Matthew Lang avatar

I finished reading The Mercy of Gods by James S. A. Corey. Not quite what I was expecting from the authors of The Expanse novels. Certainly a unique story, but it wasn’t much of a page turner for me. 📚

We watched Superman tonight. It’s been a while since we really enjoyed a superhero movie. I hope there are more movies to come from DC.🍿

I caved and bought Marked 2 to preview my Markdown files as I write them in my text editor. It feels like 2015 again.

Using the daily plan bar again

For the last few weeks, I’ve been using Mike Rohde’s daily plan bar for my work notebook.

Initially, I started using a weekly plan bar over a year ago. Still, in the last few weeks, I’ve needed to tie my notes to that same day, so I’ve started using the daily plan bar again.

Auto-generated description: A dotted notebook shows a vertical timeline numbered from 8 to 1 on the left side in orange ink.

Nothing fancy, just a bar representing my day, split into 15-minute segments going from my usual hours of 8 to 5. If I am starting earlier in the day, it can go from 7 to 4 instead.

My daily plan bar is always on the left-hand side of the left-hand page of my notebook. The rest of the two-page spread is for notes and anything else that comes up that day.

It’s been a good change moving to the daily plan bar. Scoping out my day is much easier, and adding last-minute meetings and changes is easy.

In the future, I may reduce the bar to just eight hours and use the extra space for a single goal for the day.

A good range session tonight for Drew. The driver is still looking good despite not playing much golf. Hopefully the weather stays dry enough for some golf at the weekend.

Making do with plain text files

After my recent decision to scale back on GitHub issues and pull requests, I’ve found some traction again with plain-text files.

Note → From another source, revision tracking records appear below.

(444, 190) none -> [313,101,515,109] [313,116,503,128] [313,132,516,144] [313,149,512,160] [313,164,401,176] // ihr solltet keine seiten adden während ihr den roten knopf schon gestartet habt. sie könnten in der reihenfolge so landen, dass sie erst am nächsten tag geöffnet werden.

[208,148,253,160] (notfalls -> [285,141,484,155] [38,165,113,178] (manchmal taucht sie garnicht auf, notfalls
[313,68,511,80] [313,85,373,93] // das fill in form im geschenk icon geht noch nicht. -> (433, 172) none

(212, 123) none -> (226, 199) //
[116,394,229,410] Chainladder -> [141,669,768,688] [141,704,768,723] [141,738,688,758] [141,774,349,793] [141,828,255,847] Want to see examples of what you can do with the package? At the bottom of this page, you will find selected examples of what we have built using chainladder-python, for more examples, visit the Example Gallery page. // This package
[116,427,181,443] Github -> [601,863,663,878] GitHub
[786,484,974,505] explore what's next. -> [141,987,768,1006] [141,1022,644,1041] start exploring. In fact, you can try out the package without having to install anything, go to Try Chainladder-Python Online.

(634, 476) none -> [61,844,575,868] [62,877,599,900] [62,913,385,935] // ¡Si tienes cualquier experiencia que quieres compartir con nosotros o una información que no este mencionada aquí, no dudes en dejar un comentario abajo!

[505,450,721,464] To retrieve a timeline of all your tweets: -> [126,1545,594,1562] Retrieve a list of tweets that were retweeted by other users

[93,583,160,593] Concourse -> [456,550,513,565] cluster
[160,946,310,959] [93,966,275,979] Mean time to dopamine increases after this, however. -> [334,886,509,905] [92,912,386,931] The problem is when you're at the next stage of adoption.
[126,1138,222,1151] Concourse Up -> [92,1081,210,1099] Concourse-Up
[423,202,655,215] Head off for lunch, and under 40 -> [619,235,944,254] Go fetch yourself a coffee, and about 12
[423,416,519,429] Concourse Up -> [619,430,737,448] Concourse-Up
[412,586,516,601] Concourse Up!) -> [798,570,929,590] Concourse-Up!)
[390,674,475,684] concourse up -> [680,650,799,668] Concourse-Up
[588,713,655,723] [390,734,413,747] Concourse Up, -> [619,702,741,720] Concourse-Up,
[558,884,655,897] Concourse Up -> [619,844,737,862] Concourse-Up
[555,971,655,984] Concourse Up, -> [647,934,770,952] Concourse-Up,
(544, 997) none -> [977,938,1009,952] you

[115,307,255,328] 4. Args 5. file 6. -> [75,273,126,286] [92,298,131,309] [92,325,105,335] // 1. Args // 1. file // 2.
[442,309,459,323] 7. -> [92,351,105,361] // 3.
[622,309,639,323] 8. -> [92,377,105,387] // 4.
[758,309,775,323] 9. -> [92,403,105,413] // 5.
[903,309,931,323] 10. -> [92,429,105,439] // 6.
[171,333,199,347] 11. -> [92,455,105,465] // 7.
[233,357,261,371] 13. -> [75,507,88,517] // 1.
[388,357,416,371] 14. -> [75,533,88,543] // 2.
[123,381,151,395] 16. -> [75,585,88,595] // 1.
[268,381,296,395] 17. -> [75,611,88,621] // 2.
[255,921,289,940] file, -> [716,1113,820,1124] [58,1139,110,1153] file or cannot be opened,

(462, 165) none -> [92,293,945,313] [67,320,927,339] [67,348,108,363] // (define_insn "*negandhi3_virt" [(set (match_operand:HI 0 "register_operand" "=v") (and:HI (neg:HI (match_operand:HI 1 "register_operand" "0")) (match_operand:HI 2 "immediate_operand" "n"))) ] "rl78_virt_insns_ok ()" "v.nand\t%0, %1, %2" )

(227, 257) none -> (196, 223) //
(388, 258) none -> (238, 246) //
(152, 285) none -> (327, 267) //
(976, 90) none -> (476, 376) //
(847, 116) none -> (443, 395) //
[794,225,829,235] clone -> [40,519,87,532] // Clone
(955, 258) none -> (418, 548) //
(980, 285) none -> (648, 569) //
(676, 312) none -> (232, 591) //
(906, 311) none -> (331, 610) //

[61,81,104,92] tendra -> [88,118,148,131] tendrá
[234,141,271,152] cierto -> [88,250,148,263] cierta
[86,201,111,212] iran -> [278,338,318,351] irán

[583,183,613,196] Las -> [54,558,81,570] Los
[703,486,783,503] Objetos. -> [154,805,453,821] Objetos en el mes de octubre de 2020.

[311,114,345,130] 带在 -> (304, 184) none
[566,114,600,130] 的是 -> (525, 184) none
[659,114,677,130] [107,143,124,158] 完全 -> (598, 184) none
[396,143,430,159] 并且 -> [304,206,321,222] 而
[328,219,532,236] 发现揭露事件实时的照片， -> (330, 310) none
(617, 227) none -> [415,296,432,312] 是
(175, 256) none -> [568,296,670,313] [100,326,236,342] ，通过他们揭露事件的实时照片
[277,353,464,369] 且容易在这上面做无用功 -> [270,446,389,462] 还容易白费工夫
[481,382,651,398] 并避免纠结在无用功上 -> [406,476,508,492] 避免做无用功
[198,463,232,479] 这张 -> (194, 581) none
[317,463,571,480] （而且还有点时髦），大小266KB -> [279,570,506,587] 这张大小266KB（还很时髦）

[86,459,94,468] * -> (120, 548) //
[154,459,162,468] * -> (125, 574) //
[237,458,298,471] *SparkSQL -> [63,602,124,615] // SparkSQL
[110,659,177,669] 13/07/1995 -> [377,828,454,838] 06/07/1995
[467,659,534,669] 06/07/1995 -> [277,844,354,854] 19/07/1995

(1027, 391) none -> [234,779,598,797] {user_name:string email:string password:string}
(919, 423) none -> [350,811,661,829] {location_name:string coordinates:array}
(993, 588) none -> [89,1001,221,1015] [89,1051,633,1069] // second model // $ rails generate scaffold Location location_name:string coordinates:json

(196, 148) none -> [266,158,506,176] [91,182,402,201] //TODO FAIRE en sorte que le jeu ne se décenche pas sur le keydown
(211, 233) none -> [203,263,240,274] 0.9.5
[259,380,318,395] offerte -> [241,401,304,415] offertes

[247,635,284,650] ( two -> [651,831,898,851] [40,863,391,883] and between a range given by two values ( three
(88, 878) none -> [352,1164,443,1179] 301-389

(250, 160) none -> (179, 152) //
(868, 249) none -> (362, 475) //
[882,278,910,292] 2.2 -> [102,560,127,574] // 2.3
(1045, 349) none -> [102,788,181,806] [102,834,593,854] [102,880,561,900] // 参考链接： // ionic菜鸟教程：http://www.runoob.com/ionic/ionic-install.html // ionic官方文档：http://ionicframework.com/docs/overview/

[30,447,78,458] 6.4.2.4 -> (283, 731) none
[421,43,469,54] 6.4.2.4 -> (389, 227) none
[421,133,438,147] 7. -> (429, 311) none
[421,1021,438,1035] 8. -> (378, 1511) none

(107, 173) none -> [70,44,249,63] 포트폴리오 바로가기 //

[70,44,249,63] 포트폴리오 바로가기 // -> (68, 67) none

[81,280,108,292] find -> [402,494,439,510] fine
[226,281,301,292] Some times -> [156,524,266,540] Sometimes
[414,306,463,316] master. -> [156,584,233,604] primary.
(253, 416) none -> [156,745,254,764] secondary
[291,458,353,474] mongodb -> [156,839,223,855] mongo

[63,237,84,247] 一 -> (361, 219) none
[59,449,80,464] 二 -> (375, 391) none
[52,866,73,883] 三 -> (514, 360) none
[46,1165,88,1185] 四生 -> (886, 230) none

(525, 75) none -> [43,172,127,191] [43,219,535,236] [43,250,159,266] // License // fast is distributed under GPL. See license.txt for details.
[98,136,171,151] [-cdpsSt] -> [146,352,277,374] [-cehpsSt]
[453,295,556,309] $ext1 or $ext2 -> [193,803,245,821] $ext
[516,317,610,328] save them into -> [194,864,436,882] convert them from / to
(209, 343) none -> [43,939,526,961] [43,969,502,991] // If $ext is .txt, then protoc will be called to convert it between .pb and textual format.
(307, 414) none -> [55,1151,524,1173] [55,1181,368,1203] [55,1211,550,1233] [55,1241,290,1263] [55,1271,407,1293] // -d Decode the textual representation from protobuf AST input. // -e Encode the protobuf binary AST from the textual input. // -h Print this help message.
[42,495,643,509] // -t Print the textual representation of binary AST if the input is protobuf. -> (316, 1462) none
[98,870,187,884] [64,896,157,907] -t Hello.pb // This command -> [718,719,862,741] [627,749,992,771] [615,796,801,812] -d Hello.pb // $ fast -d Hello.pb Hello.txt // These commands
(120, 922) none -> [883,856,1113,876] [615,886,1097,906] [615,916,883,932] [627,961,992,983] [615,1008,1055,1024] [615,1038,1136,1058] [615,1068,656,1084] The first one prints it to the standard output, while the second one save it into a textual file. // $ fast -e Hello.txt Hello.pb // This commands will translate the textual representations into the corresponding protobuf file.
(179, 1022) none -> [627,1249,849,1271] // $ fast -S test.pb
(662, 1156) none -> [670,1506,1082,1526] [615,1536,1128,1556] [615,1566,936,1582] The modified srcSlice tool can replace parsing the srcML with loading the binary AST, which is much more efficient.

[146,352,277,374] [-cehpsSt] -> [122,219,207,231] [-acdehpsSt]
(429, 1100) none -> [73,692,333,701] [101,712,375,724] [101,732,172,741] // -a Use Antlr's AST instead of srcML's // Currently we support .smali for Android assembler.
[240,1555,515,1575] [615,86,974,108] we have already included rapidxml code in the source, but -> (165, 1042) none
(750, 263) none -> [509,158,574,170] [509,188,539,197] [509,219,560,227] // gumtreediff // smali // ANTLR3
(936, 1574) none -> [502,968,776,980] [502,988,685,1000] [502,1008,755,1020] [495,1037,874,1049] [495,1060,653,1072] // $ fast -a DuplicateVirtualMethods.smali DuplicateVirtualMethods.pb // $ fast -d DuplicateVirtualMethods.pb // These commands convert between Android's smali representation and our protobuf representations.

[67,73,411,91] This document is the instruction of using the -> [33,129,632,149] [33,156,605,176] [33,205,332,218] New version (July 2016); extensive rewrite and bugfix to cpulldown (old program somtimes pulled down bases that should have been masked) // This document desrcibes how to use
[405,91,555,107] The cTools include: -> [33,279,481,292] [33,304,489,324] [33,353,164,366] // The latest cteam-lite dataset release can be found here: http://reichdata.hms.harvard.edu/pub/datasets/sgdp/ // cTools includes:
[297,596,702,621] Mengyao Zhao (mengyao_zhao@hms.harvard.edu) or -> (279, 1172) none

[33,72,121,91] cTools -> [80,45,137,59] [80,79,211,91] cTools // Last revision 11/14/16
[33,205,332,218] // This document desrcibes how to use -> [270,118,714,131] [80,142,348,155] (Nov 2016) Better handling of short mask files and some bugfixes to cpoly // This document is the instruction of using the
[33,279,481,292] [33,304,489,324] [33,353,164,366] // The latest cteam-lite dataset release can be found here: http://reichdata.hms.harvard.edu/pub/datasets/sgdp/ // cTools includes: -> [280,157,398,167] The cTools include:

In a couple of Rails applications, I have a docs folder where I store several Markdown documents that serve as guides for some of the code. To this, I have added three files, FEATURES.md, BUGS.md and PLANNING.md. The features and bug files are self-explanatory, but the planning file might need some explanation.

GitHub has a feature called milestones that lets you set an end date for a milestone. You can also add issues to a milestone. I always thought it was a nice feature that mimicked a sprint from agile methodologies like Scrum.

The planning file contains the sprints I have set out for the next six months, with each sprint listing the planned features and bugs I will work on. It gives a nice top-level view of what’s ahead and is easy to update.

I’m still in the early days of this plain-text switch from GitHub’s own features, but I’m already seeing benefits. The files live in the application’s codebase, so updating them is easy in a text editor. Having these files in the code base reduces the amount of context switching I need to do. Features and bugs can be planned in one pane, with any related code being open in a neighbouring pane, side by side.

Finally, the files are plain text, so they can be manipulated by any scripts. I am considering an auto-generated HTML file that provides an overview of the project’s status. It would include the number of open issues, a roadmap for the next few sprints, and any open bugs.

The planning tools that cloud-based products like GitHub and GitLab provide are fine, but are definitely overkill for what I need. Making do with plain text files isn’t a step down; it’s just an easier way for me to manage these projects with minimal overhead.